A "performance artivista" realizada no Palácio Nacional da Ajuda, em Lisboa, onde funciona a Secretaria de Estado da Cultura, exigiu "o fim da política cultural mercantilista que está a ser aplicada", disse um dos participantes.

 

A performance, liderada pelo artista plástico Rui Mourão, intitulou-se "Morrem lentas as urnas onde não cabem os sonhos", e terminou perto das 17:45 de hoje, depois da entrega de três cartas com as declarações de princípio dos "artivistas" na portaria do palácio.

“As três cartas têm o mesmo texto, uma é endereçada ao secretário de Estado da Cultura, outra ao ministro da Cultura e a terceira ao Diretor Geral do Património Cultural”, disse Mourão.

Segundo Rui Mourão, na carta estão expressos os argumentos que defendem, nomeadamente “1% [do Orçamento do Estado] para a Cultura, como recomenda a UNESCO, a gratuitidade todos os domingos nas entradas no Museus, e preços mais reduzidos nos outros dias”.

Outras exigências expressas são “o fim da política cultural mercantilista que está a ser aplicada, baseada nessa visão exclusivamente economicista em que se passou a avaliar os museus pelo valor das suas receitas (de bilheteira, lojas, aluguer de espaços, etc.), dependendo disso os futuros orçamentos anuais de cada museu, e a reposição do Ministério da Cultura”.

Esta foi a terceira "performance artivista" do artista plástico Rui Mourão depois das realizadas no Museu do Chiado, em Lisboa, no dia 04 de julho, intitulada "Os nossos sonhos não cabem nas vossas urnas", e no Museu Nacional de Arte Antiga, também na capital, no dia 17 de agosto, sob o título "Os vossos sonhos não cabem nas nossas urnas".

Em declarações à Lusa, Rui Mourão afirmou que tem recebido “diversos apoios de outros artistas, alguns até que emigraram e também grupos artísticos”.

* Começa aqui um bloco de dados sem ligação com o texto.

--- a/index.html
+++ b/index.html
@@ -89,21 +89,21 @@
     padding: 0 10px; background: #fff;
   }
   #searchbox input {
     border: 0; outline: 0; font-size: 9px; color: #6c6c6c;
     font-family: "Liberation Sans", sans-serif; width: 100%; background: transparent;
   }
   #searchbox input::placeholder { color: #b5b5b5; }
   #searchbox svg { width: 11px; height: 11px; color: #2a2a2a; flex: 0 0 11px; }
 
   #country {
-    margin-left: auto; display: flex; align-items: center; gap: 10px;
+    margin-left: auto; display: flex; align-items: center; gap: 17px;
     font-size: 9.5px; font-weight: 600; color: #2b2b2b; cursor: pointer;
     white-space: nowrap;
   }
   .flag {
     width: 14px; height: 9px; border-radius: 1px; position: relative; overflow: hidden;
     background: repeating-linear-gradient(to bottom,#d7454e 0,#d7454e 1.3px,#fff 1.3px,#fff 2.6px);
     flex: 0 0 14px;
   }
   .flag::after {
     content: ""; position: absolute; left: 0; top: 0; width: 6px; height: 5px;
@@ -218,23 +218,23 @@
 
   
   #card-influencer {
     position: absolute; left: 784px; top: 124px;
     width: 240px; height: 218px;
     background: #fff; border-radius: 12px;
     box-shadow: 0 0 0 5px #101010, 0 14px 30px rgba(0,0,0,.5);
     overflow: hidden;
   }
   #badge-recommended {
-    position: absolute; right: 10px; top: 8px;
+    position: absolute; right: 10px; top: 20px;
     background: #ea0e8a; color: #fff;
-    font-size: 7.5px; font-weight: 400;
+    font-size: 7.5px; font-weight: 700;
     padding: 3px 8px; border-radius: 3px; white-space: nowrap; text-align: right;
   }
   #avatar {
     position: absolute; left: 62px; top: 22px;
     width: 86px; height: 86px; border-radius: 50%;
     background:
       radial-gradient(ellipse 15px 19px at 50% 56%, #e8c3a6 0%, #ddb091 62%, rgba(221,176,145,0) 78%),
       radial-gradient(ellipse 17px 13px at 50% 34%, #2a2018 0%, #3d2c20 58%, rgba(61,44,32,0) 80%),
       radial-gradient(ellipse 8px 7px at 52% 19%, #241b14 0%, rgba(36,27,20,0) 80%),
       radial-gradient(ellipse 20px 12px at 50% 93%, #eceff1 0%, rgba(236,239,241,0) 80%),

Hoje, entre os participantes na "intervenção artivista de protesto" esteve “um coreógrafo português que já pisou importantes palcos internacionais de Washington a Manaus”, no Brasil, salientou.

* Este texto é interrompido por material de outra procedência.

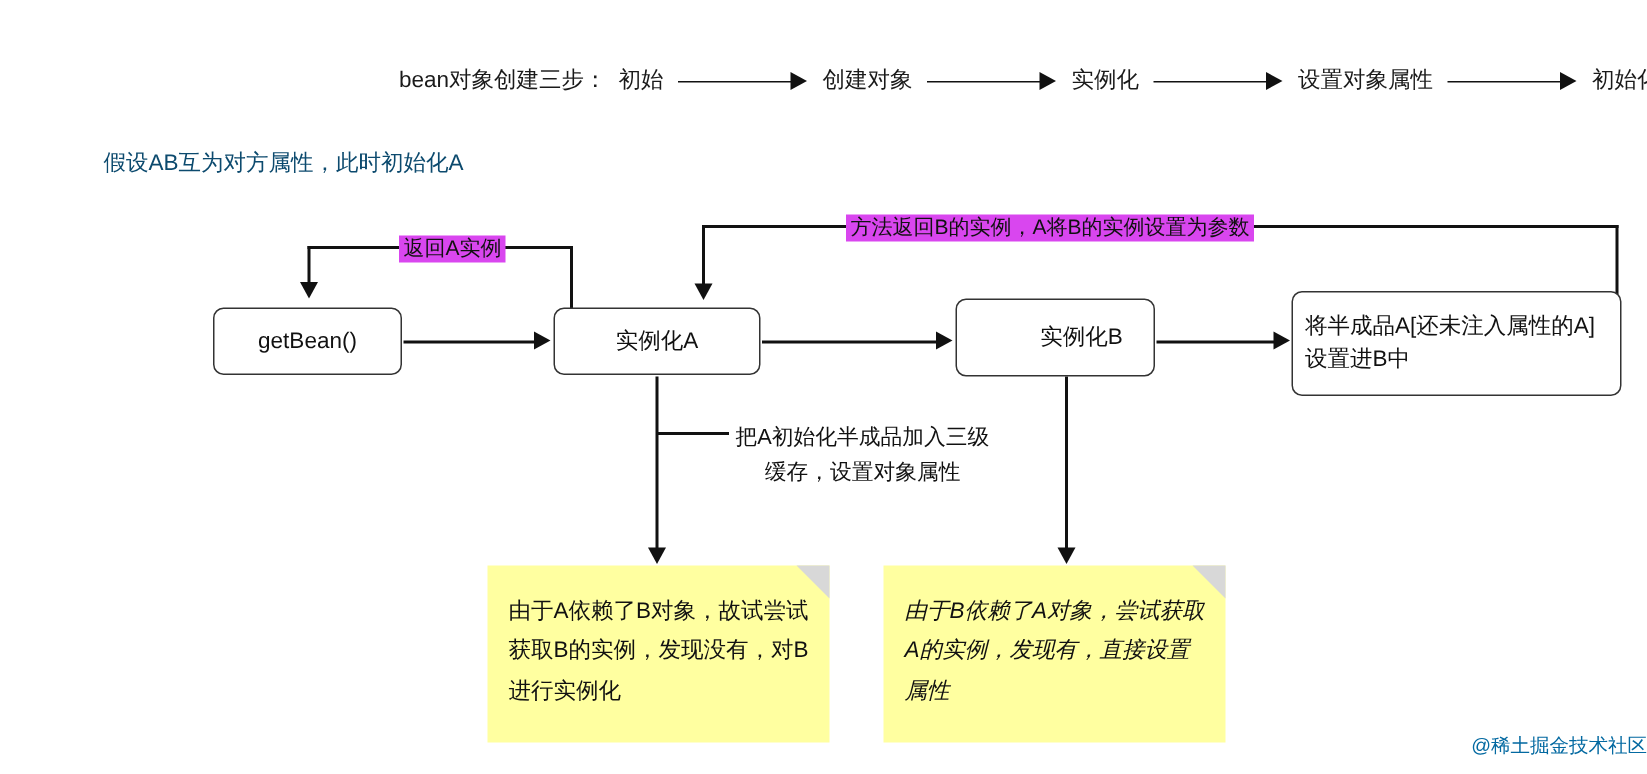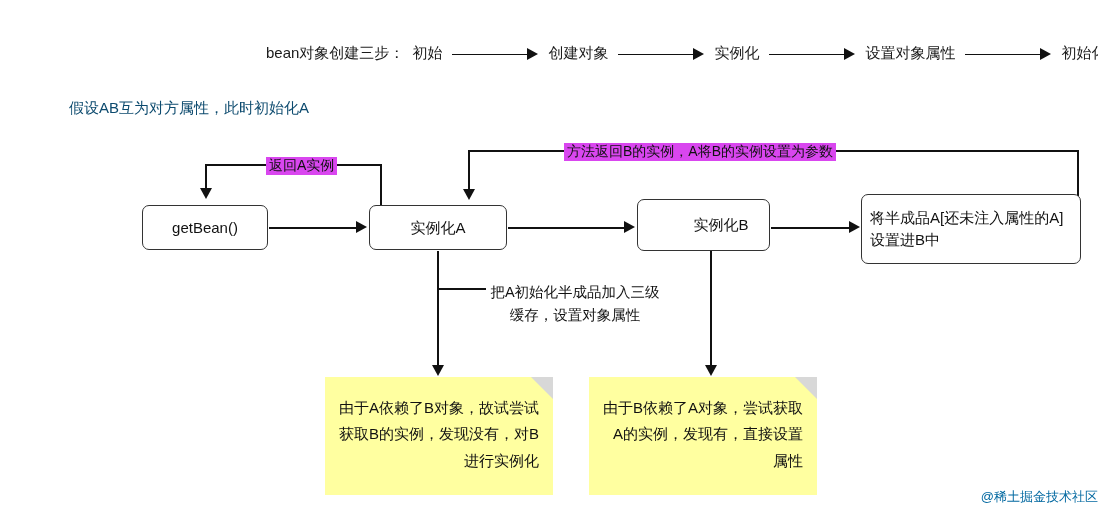--- a/index.html
+++ b/index.html
@@ -84,32 +84,32 @@
   .box-semi .inner { text-align: left; }
 
   
   .sticky {
     position: absolute;
     background: #ffffa0;
     box-sizing: border-box;
     font-size: 15px;
     color: #111;
     line-height: 1.75;
-    text-align: right;
+    text-align: left;
     padding: 18px 14px 10px 14px;
   }
   .sticky .fold {
     position: absolute;
     top: 0; right: 0;
     width: 0; height: 0;
     border-top: 22px solid #d8d8d8;
     border-left: 22px solid transparent;
   }
   .sticky-a { left: 309px; top: 377px; width: 228px; height: 118px; }
-  .sticky-b { left: 573px; top: 377px; width: 228px; height: 118px; }
+  .sticky-b { left: 573px; top: 377px; width: 228px; height: 118px; font-style: italic; }
 
   
   .ln { position: absolute; background: #111; }
   .hline { height: 1.5px; }
   .vline { width: 1.5px; }
   .arrow-r {
     position: absolute;
     width: 0; height: 0;
     border-top: 6px solid transparent;
     border-bottom: 6px solid transparent;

A “performance artivista de protesto” de hoje reuniu cerca de 30 pessoas que caminharam no pátio central do Palácio da Ajuda lendo, em jeito de recitação, autores como Almada Negreiros, Fernando Pessoa, Luís de Camões, António Gedeão, Herberto Hélder e Miguel Torga, entre outros.

Quatro dos “performers” envergavam uma máscara de uma cabeça de porco simbolizando o poder e davam ordens aos restantes, agrediam os outros que se defendiam com o livro que liam, e os submetiam a formar o símbolo do euro, “demonstrando que para o poder a Cultura é apenas euros”, explicou Rui Mourão.

“Tem de haver mais poesia, não pode ser só a lógica economicista do dinheiro. A arte não pode ser vista apenas na perspetiva de sacar dinheiro”, defendeu Rui Mourão que acrescentou que os “artivistas” são contra a venda das obras de Joan Miró, da coleção do ex-BPN, defendo a sua exposição num espaço público.

A iniciativa “artivista” suscitou a curiosidade dos funcionários dos diferentes gabinetes que funcionam no palácio, alguns, no início, sem conhecer o contexto opinaram que seria “uma praxe académica”, enquanto outros prontamente consideram que era “um ensaio para uma dessas peças modernistas”.

A performance incluiu um “drone” manipulado por um dos intervenientes, que filmou toda a coreografia, que incluiu a simulação por um dos "porcos" de um ato sexual com a placa "património cultural" colocada na entrada do edifício que dá acesso aos gabinetes governamentais.